Although the Shupe court invoked broadly applicable legal principles, their salience in the context of meme stocks is likely to be the subject of further debate. For example, that a stock price may be inaccurate, to be sure, does not preclude the presumption of market efficiency. Shupe, 2024 WL 4349172, at *23. Basic just requires that the market react to publicly available information. Bratya, 2024 WL 4332616, at *9. And that requirement can be met even if the market reacts irrationally, such that the stock price does not reflect the stock’s fundamental value. Id. But, as the Bratya court and others have noted, evidence of “fundamental value” efficiency cannot always be neatly disentangled from “information” efficiency. Id. at *10. They often “go hand-in-hand,” id., because an inaccurate stock price can indicate that value-relevant information is not impounded in the price.

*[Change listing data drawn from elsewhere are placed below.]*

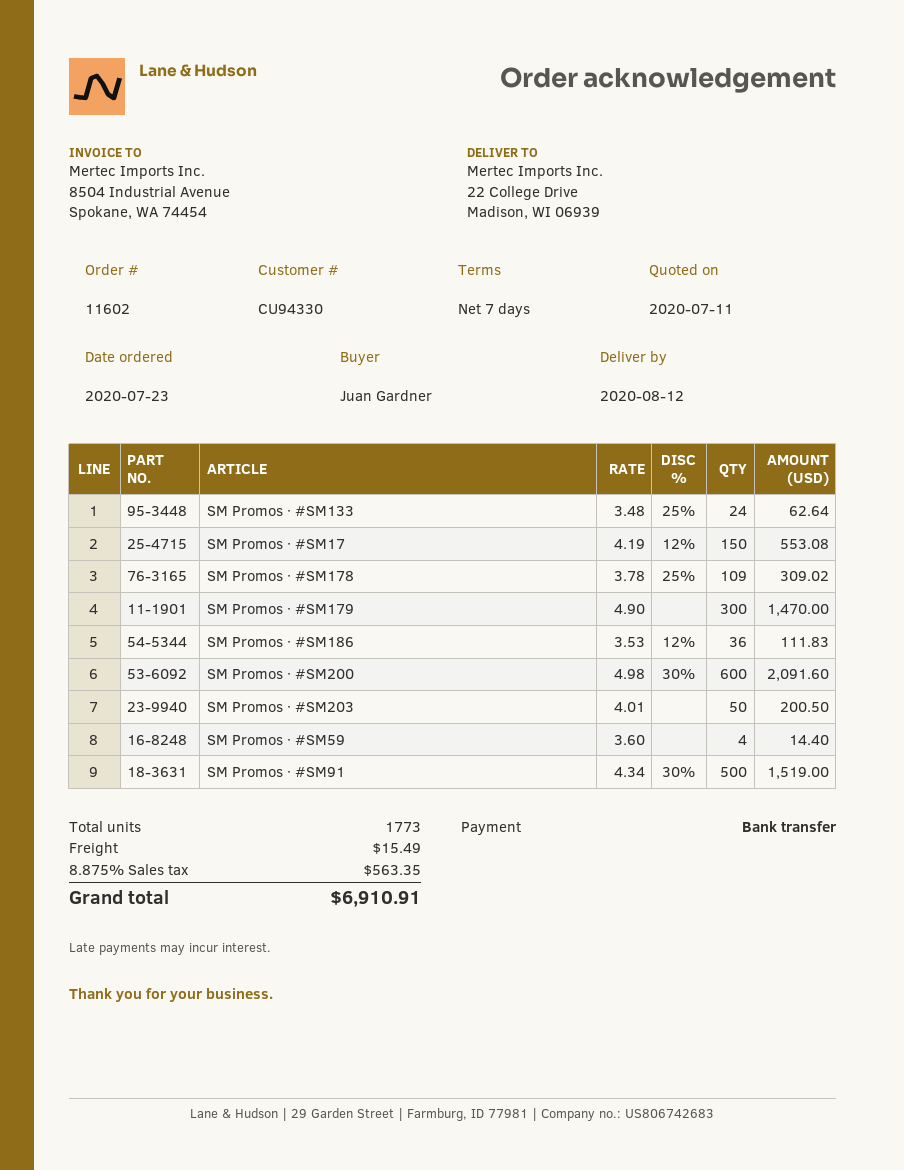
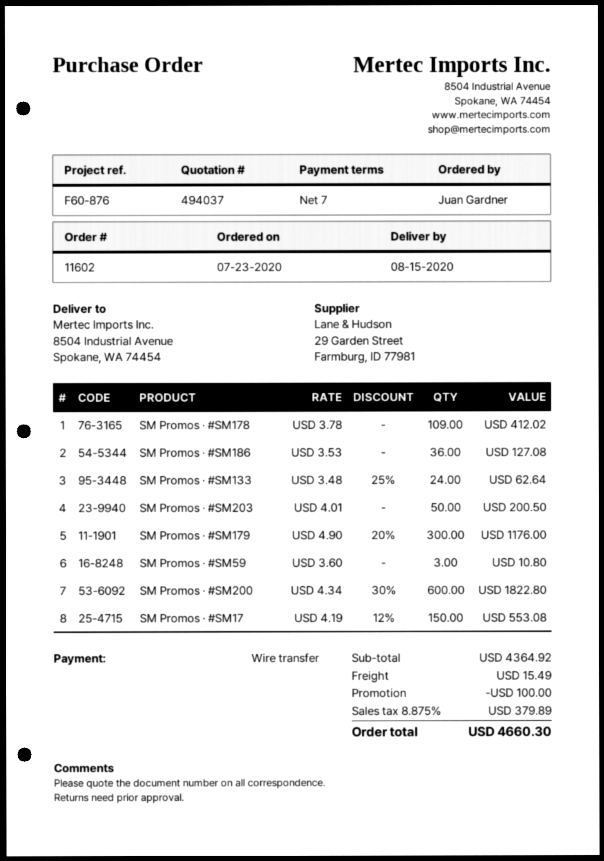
delivery date: 2020-08-12 -> 2020-08-15
ship to: 22 College Drive, Madison, WI 06939 -> 8504 Industrial Avenue, Spokane, WA 74454
SM Promos · #SM178: 109 x 3.78 - 25% = 309.02 -> 109 x 3.78 = 412.02
SM Promos · #SM179: 300 x 4.90 = 1470.00 -> 300 x 4.90 - 20% = 1176.00
SM Promos · #SM186: 36 x 3.53 - 12% = 111.83 -> 36 x 3.53 = 127.08
SM Promos · #SM200: 600 x 4.98 - 30% = 2091.60 -> 600 x 4.34 - 30% = 1822.80
SM Promos · #SM59: 4 x 3.60 = 14.40 -> 3 x 3.60 = 10.80
SM Promos · #SM91: 500 x 4.34 - 30% = 1519.00 -> none
discount: none -> 100.00
tax: 8.875% = 563.35 -> 8.875% = 379.89
total: 6910.91 -> 4660.30

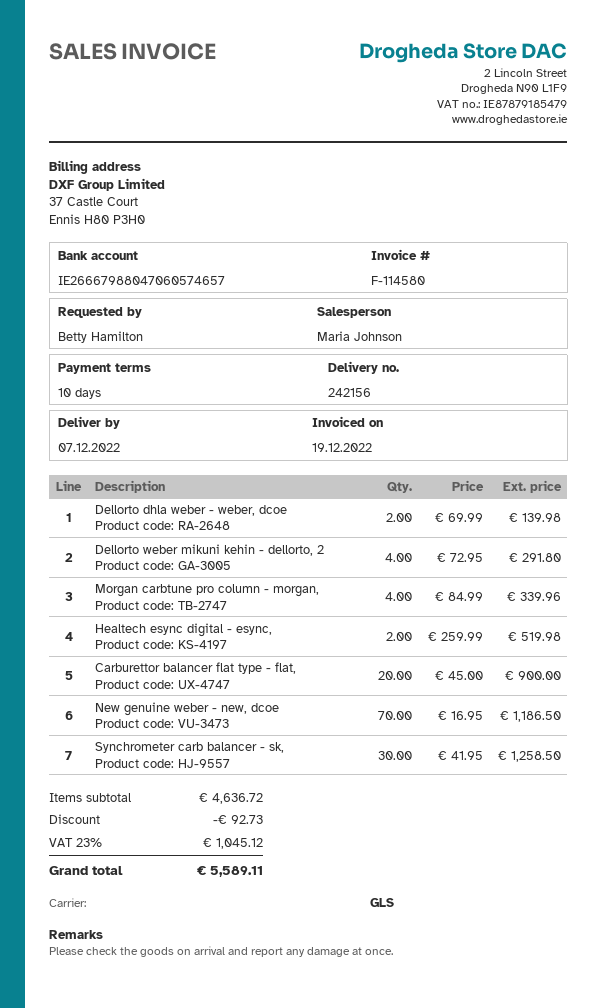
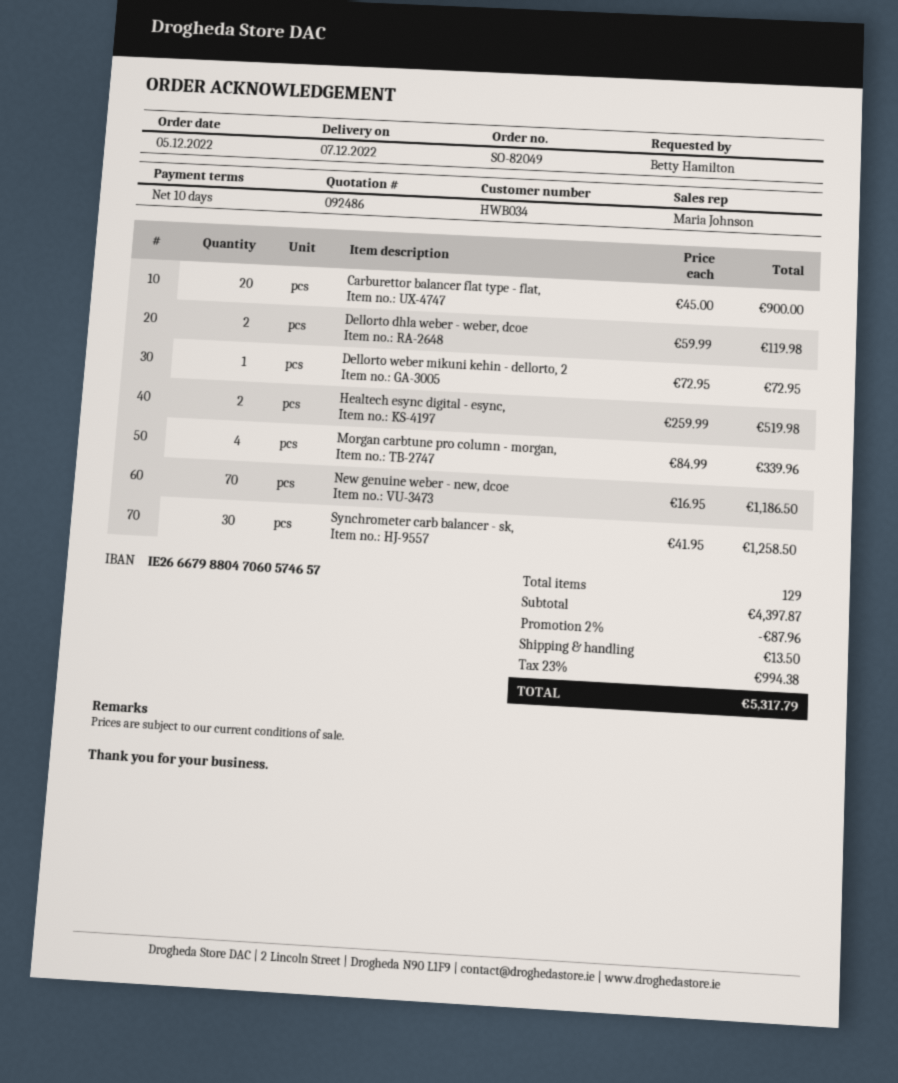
Dellorto dhla weber - weber, dcoe: 2 x 69.99 = 139.98 -> 2 x 59.99 = 119.98
Dellorto weber mikuni kehin - dellorto, 2: 4 x 72.95 = 291.80 -> 1 x 72.95 = 72.95
subtotal: 4636.72 -> 4397.87
discount: 92.73 -> 87.96
shipping: none -> 13.50
tax: 23% = 1045.12 -> 23% = 994.38
total: 5589.11 -> 5317.79

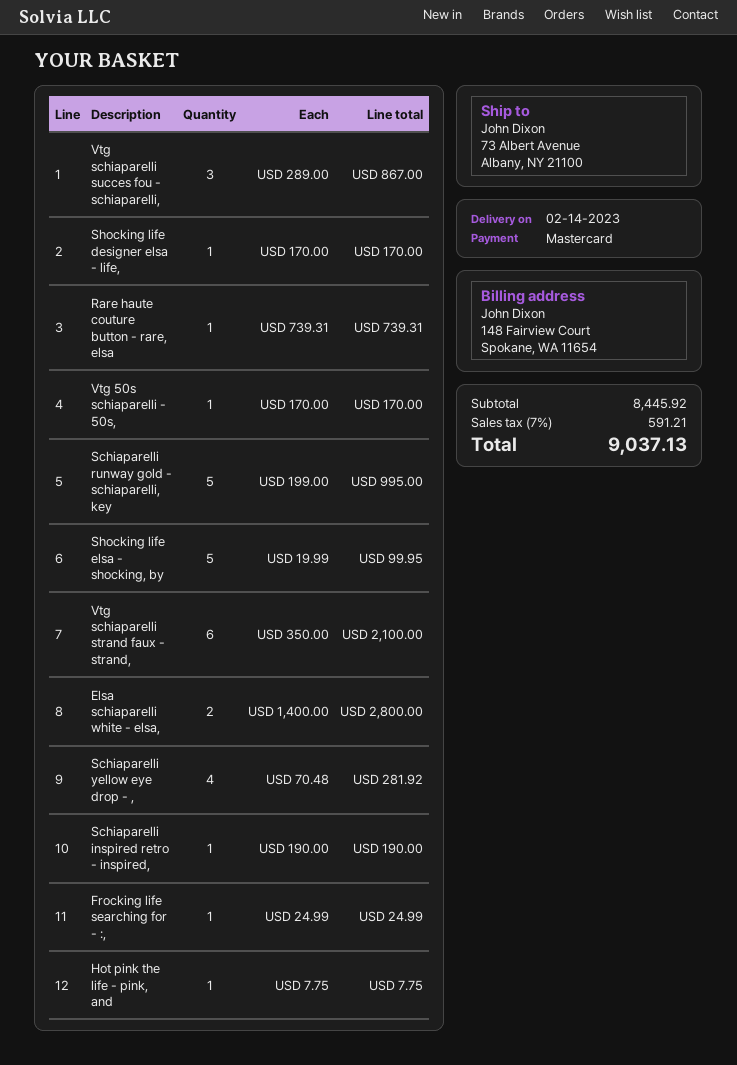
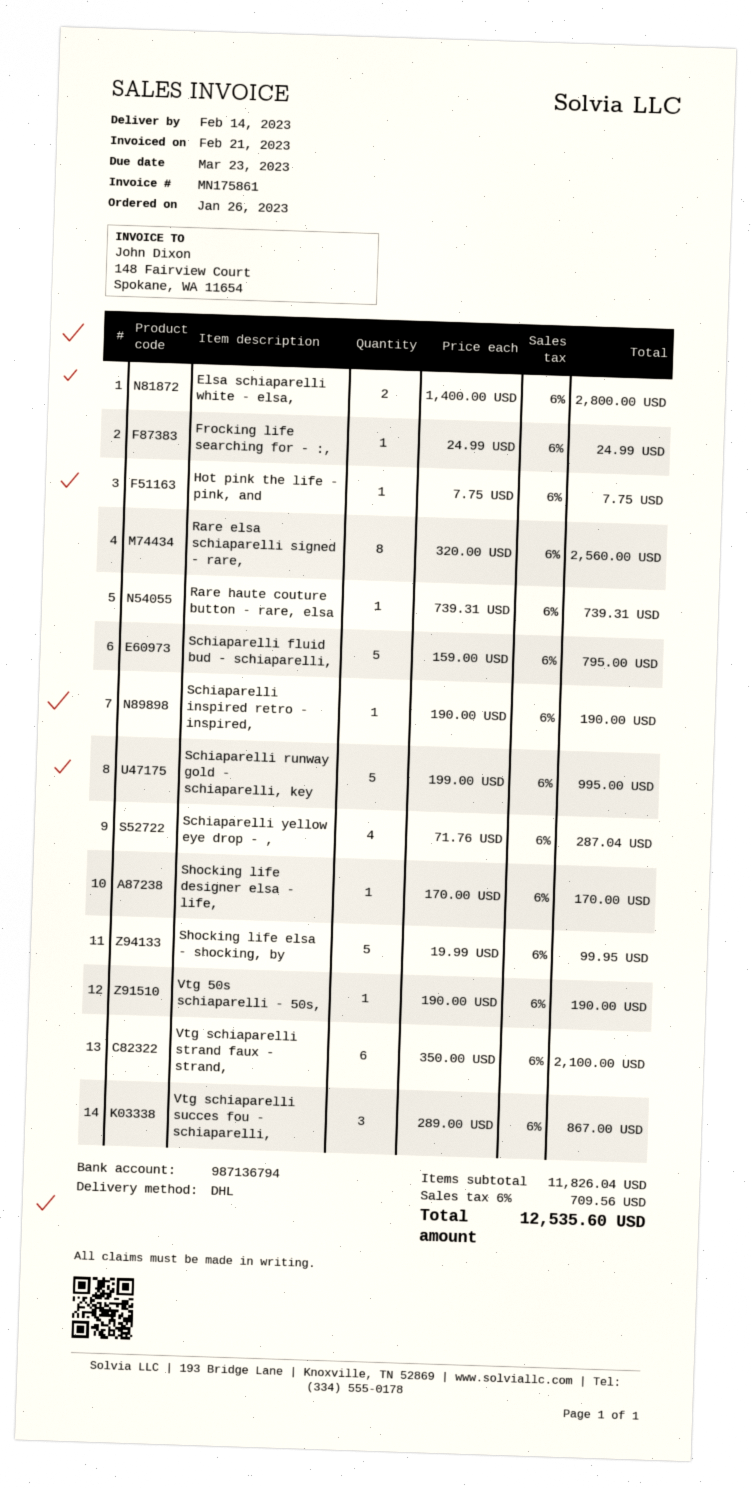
Vtg 50s schiaparelli - 50s,: 1 x 170.00 = 170.00 -> 1 x 190.00 = 190.00
Schiaparelli yellow eye drop - ,: 4 x 70.48 = 281.92 -> 4 x 71.76 = 287.04
Rare elsa schiaparelli signed - rare,: none -> 8 x 320.00 = 2560.00
Schiaparelli fluid bud - schiaparelli,: none -> 5 x 159.00 = 795.00
subtotal: 8445.92 -> 11826.04
tax: 7% = 591.21 -> 6% = 709.56
total: 9037.13 -> 12535.60

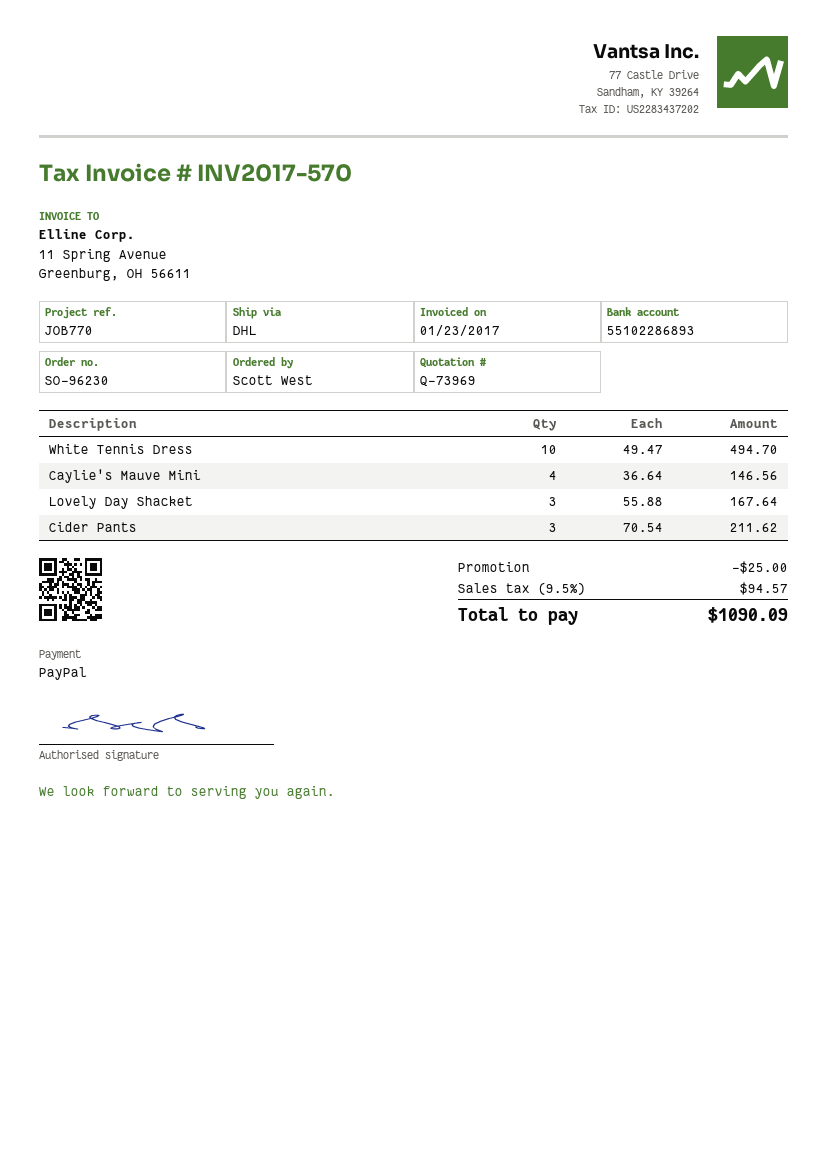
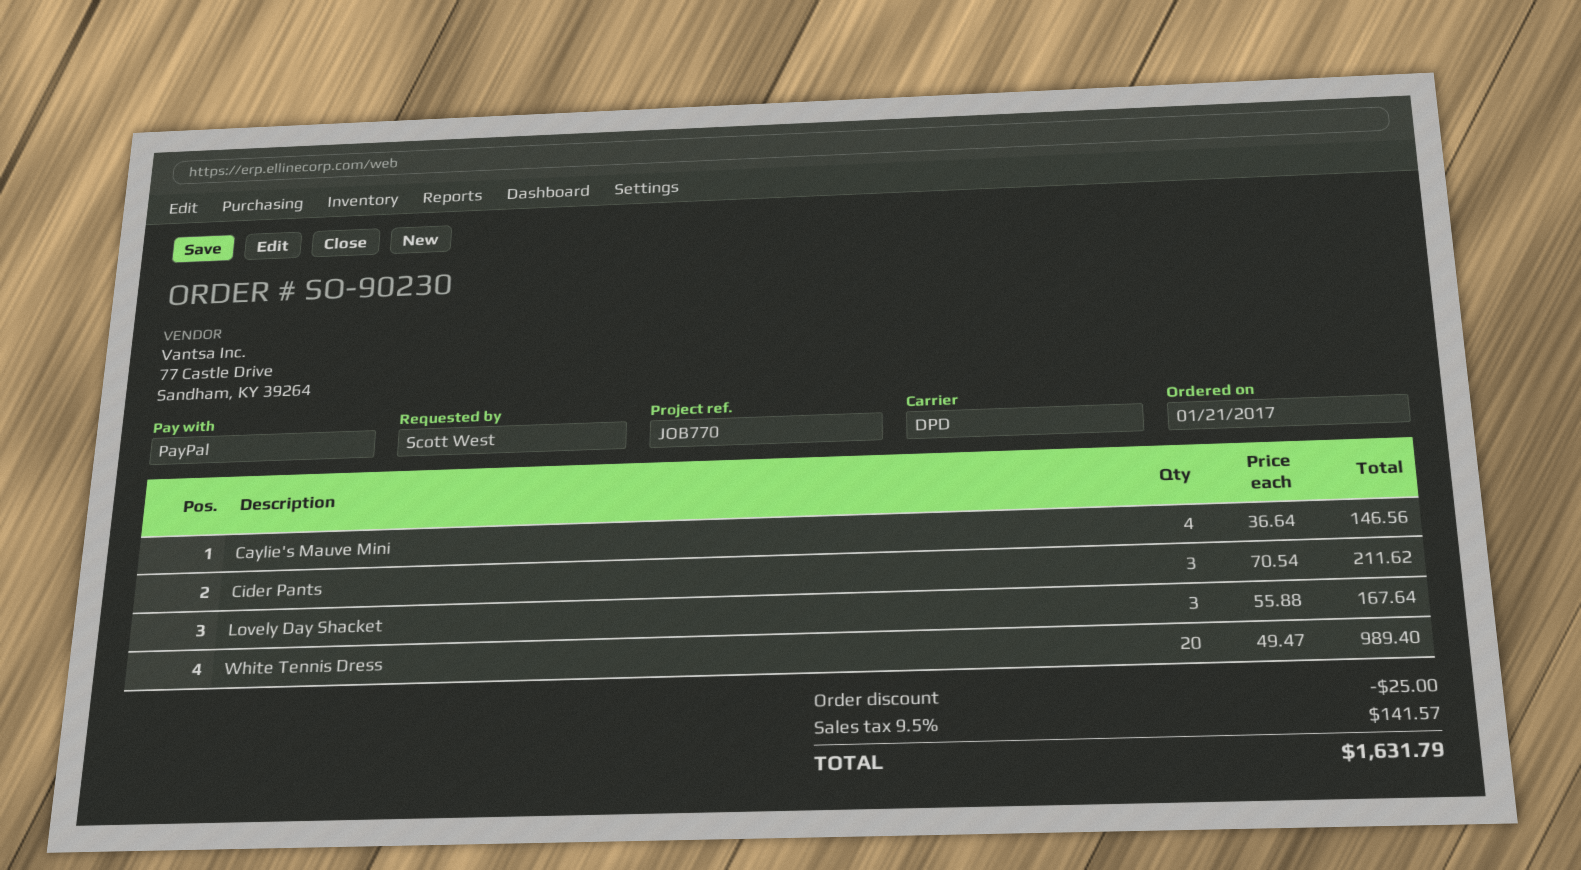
order number: SO-96230 -> SO-90230
shipping method: DHL -> DPD
White Tennis Dress: 10 x 49.47 = 494.70 -> 20 x 49.47 = 989.40
tax: 9.5% = 94.57 -> 9.5% = 141.57
total: 1090.09 -> 1631.79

In addition, both cases focused principally on the first factual assumption underlying Basic—that stock prices reflect all publicly available information. The Bratya court did not go further and consider the second assumption—whether, during a meme stock event, most investors do in fact buy or sell the stock in reliance on the integrity of the market price. The Shupe court’s discussion of “value investors” does implicate Basic’s second factual assumption. But are meme stock traders truly akin to “value investors”—those investors “who make their own estimation of the value of a publicly-traded company’s securities and attempt to buy such securities when the market price is lower than its own valuation”? GAMCO Invs., Inc. v. Vivendi Universal, S.A., 838 F.3d 214, 216 (2d Cir. 2016). Traditional meme stock investors do not trade based on the belief that a stock is inherently undervalued or overvalued; rather, they trade with nihilistic indifference to the stock’s intrinsic value. Moreover, if they are akin to value investors, does it remain true in a meme stock event that “most investors” are nonetheless trading in reliance on the integrity of the market price, as the Supreme Court’s discussion in Halliburton assumed? 573 U.S. at 273 (emphasis in original).

These issues are expected to remain a focus of continued consideration by courts and litigants.